SPARE3D: A Dataset for SPAtial REasoning on Three-View Line Drawings
Wenyu Han, Siyuan Xiang, Chenhui Liu, Ruoyu Wang, Chen Feng

TL;DR
SPARE3D introduces a dataset for evaluating deep networks' ability to perform spatial reasoning on 2D line drawings of 3D objects, revealing current models' limitations compared to human performance.
Contribution
The paper presents the SPARE3D dataset with challenging 2D-3D reasoning tasks and a method for generating supervision data, enabling assessment of neural networks' spatial reasoning capabilities.
Findings
Deep networks underperform compared to humans on SPARE3D tasks.

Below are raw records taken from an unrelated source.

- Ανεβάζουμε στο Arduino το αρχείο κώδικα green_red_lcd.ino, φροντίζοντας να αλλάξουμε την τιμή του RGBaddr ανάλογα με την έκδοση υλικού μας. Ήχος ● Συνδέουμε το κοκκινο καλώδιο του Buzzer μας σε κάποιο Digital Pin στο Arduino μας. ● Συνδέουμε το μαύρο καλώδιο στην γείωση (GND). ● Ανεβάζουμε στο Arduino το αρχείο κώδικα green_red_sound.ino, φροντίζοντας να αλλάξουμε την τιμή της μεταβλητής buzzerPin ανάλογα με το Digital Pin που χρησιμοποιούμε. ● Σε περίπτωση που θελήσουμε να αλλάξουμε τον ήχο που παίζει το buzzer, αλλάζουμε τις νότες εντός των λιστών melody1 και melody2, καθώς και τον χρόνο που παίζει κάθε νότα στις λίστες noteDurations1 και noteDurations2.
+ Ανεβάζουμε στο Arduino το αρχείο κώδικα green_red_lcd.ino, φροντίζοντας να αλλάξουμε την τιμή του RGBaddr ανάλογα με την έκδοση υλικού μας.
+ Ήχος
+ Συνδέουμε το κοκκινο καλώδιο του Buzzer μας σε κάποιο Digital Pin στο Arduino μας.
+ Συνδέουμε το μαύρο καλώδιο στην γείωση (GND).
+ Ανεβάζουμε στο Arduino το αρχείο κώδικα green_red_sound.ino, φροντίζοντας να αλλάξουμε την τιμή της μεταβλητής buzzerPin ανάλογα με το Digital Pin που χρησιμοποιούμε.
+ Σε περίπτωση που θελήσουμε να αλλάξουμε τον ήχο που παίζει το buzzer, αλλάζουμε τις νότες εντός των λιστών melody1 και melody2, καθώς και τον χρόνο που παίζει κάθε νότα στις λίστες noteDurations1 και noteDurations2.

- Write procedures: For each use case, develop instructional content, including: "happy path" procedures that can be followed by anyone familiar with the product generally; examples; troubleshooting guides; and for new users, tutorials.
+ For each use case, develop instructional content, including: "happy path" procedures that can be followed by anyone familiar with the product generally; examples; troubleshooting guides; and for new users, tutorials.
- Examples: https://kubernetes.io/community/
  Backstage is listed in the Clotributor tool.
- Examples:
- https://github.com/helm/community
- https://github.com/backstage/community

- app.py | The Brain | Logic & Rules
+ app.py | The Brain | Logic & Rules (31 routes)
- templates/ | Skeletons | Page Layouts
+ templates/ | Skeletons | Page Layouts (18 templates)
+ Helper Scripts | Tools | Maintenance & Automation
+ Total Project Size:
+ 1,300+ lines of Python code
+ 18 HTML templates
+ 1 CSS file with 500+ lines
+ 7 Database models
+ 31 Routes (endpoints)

Current models perform close to random guessing on complex spatial reasoning tasks.
The dataset facilitates future research in improving AI spatial reasoning abilities.
Abstract
Spatial reasoning is an important component of human intelligence. We can imagine the shapes of 3D objects and reason about their spatial relations by merely looking at their three-view line drawings in 2D, with different levels of competence. Can deep networks be trained to perform spatial reasoning tasks? How can we measure their "spatial intelligence"? To answer these questions, we present the SPARE3D dataset. Based on cognitive science and psychometrics, SPARE3D contains three types of 2D-3D reasoning tasks on view consistency, camera pose, and shape generation, with increasing difficulty. We then design a method to automatically generate a large number of challenging questions with ground truth answers for each task. They are used to provide supervision for training our baseline models using state-of-the-art architectures like ResNet. Our experiments show that although…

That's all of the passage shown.